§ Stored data
━━━━━━━━━━━━━━━━━━━━━━━━━━━━━━
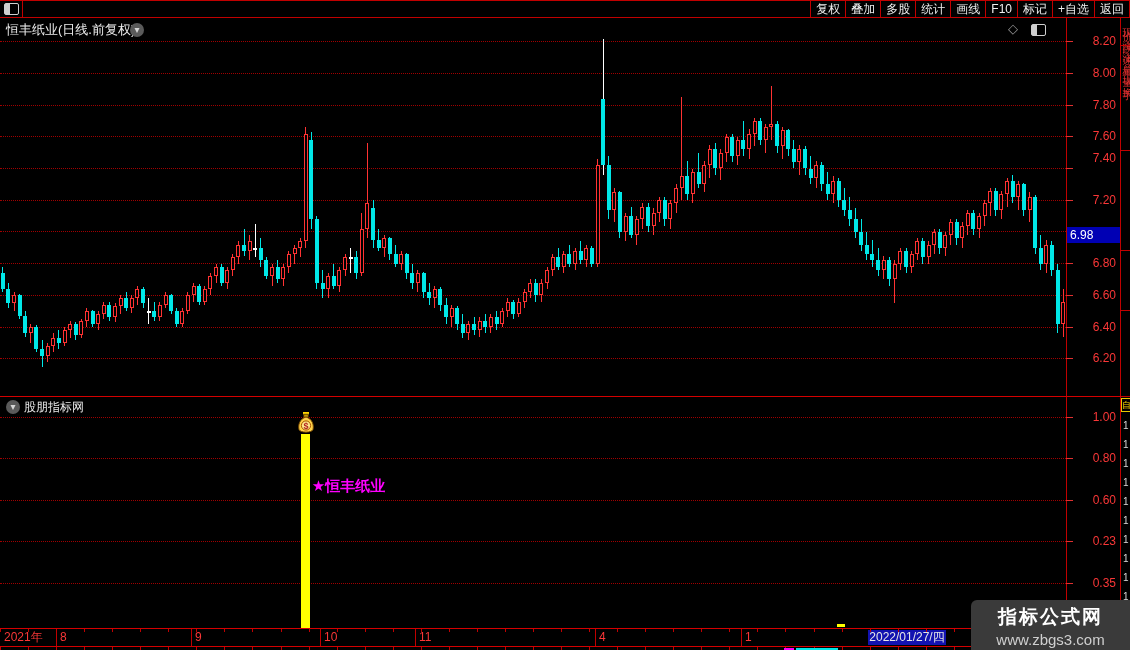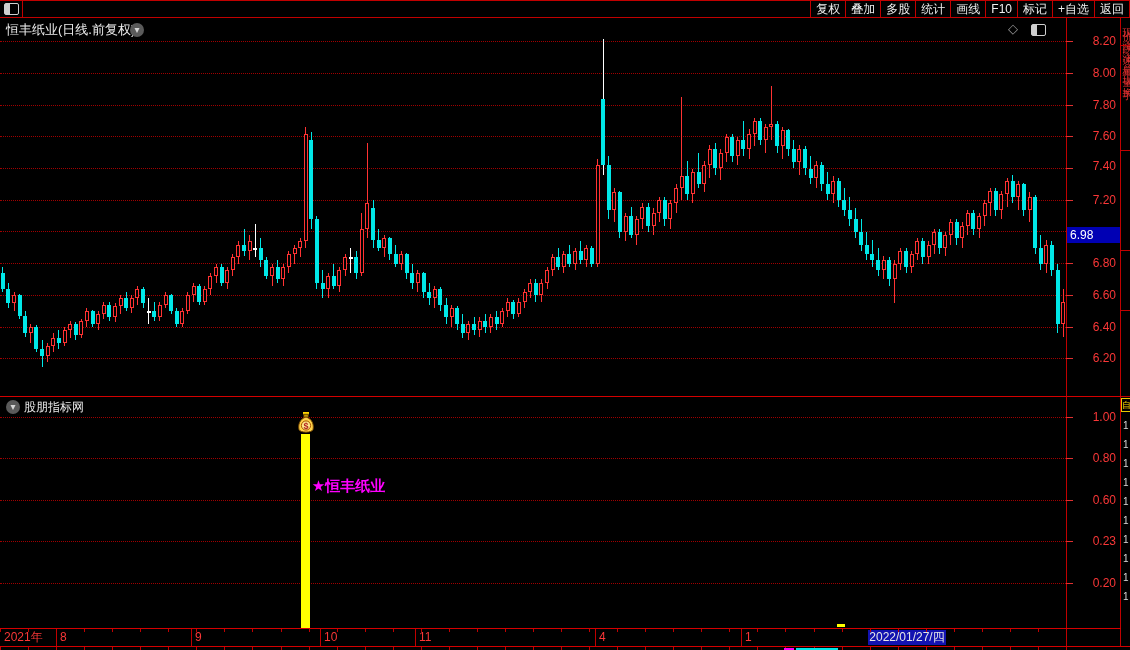--- a/index.html
+++ b/index.html
@@ -600,7 +600,7 @@
     <div class="abs tick" style="position: absolute; left: 1066px; top: 136.3px;"></div>
     <div class="abs axis-label" style="position: absolute; top: 130.3px;">7.60</div>
     <div class="abs tick" style="position: absolute; left: 1066px; top: 168px;"></div>
-    <div class="abs axis-label" style="position: absolute; top: 160px;">7.40</div>
+    <div class="abs axis-label" style="position: absolute; top: 152px;">7.40</div>
     <div class="abs tick" style="position: absolute; left: 1066px; top: 199.7px;"></div>
     <div class="abs axis-label" style="position: absolute; top: 193.7px;">7.20</div>
     <div class="abs tick" style="position: absolute; left: 1066px; top: 263.1px;"></div>

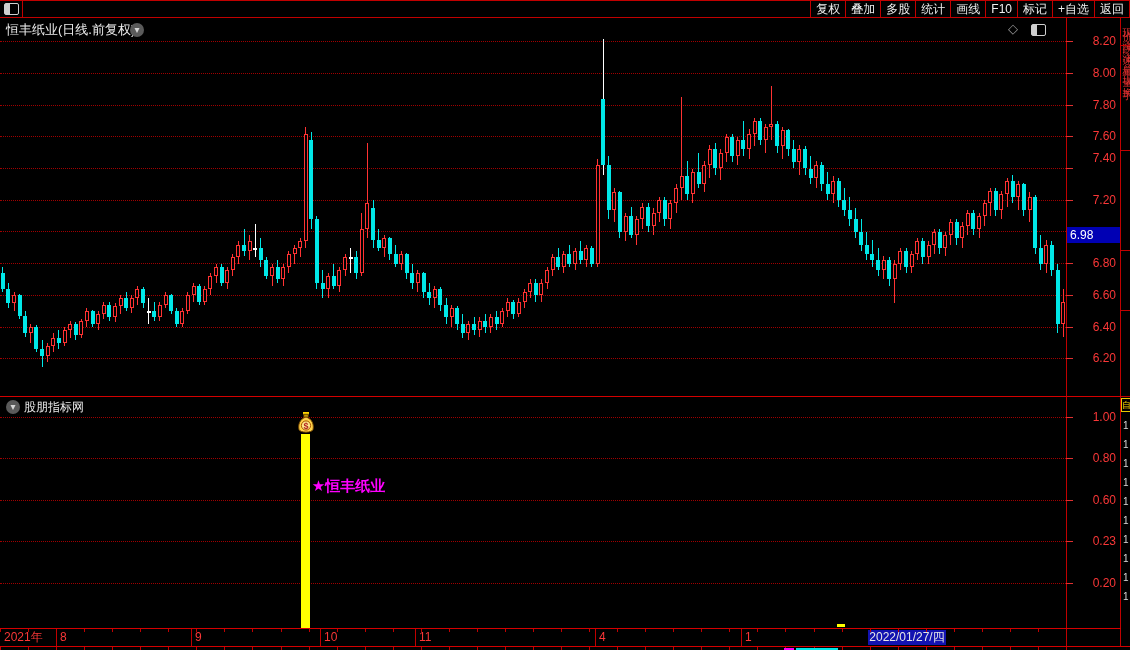--- a/index.html
+++ b/index.html
@@ -620,7 +620,7 @@
     <div class="abs tick" style="position: absolute; left: 1066px; top: 541px;"></div>
     <div class="abs axis-label" style="position: absolute; top: 535px;">0.23</div>
     <div class="abs tick" style="position: absolute; left: 1066px; top: 582.5px;"></div>
-    <div class="abs axis-label" style="position: absolute; top: 576.5px;">0.20</div>
+    <div class="abs axis-label" style="position: absolute; top: 576.5px;">0.35</div>
     <div class="abs axis-sep" style="position: absolute; left: 56px;"></div>
     <div class="abs axis-sep" style="position: absolute; left: 191px;"></div>
     <div class="abs axis-sep" style="position: absolute; left: 320px;"></div>

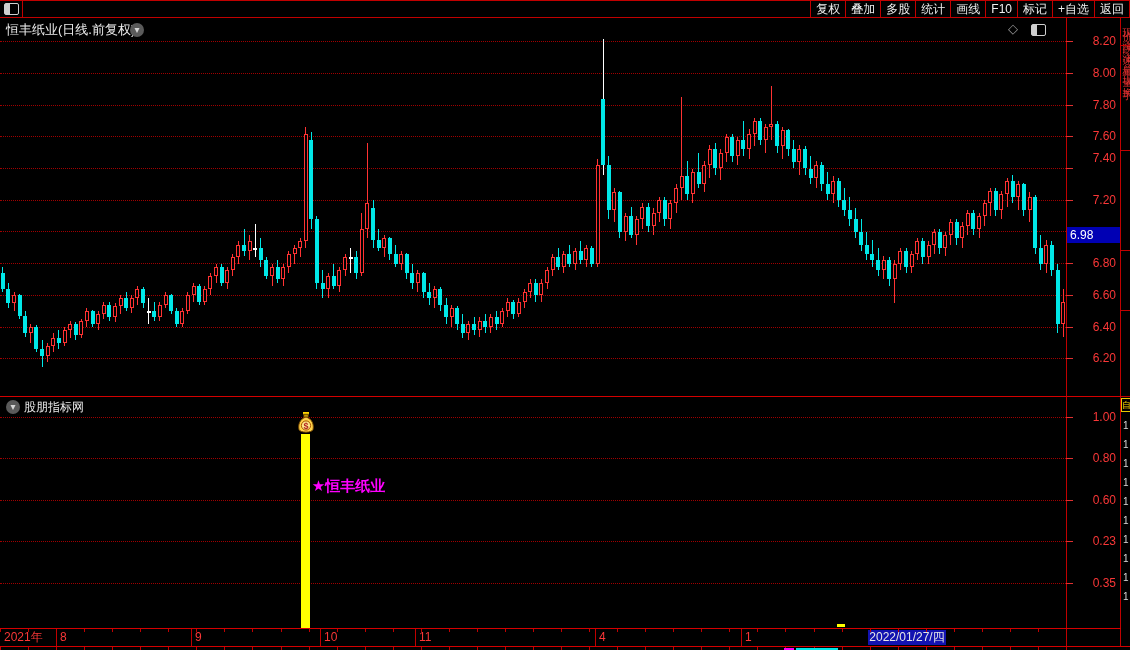--- a/index.html
+++ b/index.html
@@ -590,6 +590,10 @@
       <div class="strip-one" style="position: absolute; top: 573px;">1</div>
     </div>
 
+  <div class="abs" id="watermark">
+    <div id="wm1">指标公式网</div>
+    <div id="wm2">www.zbgs3.com</div>
+  </div>
 
 <div class="abs tick" style="position: absolute; left: 1066px; top: 41.2px;"></div>
     <div class="abs axis-label" style="position: absolute; top: 35.2px;">8.20</div>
━━━━━━━━━━━━━━━━━━━━━━━━━━━━━━
§ Directions for this task
Repeat every record precisely. Any picture among them stays out of the copy.

§ Problem solution
--- a/index.html
+++ b/index.html
@@ -600,7 +600,7 @@
     <div class="abs tick" style="position: absolute; left: 1066px; top: 136.3px;"></div>
     <div class="abs axis-label" style="position: absolute; top: 130.3px;">7.60</div>
     <div class="abs tick" style="position: absolute; left: 1066px; top: 168px;"></div>
-    <div class="abs axis-label" style="position: absolute; top: 160px;">7.40</div>
+    <div class="abs axis-label" style="position: absolute; top: 152px;">7.40</div>
     <div class="abs tick" style="position: absolute; left: 1066px; top: 199.7px;"></div>
     <div class="abs axis-label" style="position: absolute; top: 193.7px;">7.20</div>
     <div class="abs tick" style="position: absolute; left: 1066px; top: 263.1px;"></div>

--- a/index.html
+++ b/index.html
@@ -620,7 +620,7 @@
     <div class="abs tick" style="position: absolute; left: 1066px; top: 541px;"></div>
     <div class="abs axis-label" style="position: absolute; top: 535px;">0.23</div>
     <div class="abs tick" style="position: absolute; left: 1066px; top: 582.5px;"></div>
-    <div class="abs axis-label" style="position: absolute; top: 576.5px;">0.20</div>
+    <div class="abs axis-label" style="position: absolute; top: 576.5px;">0.35</div>
     <div class="abs axis-sep" style="position: absolute; left: 56px;"></div>
     <div class="abs axis-sep" style="position: absolute; left: 191px;"></div>
     <div class="abs axis-sep" style="position: absolute; left: 320px;"></div>

--- a/index.html
+++ b/index.html
@@ -590,6 +590,10 @@
       <div class="strip-one" style="position: absolute; top: 573px;">1</div>
     </div>
 
+  <div class="abs" id="watermark">
+    <div id="wm1">指标公式网</div>
+    <div id="wm2">www.zbgs3.com</div>
+  </div>
 
 <div class="abs tick" style="position: absolute; left: 1066px; top: 41.2px;"></div>
     <div class="abs axis-label" style="position: absolute; top: 35.2px;">8.20</div>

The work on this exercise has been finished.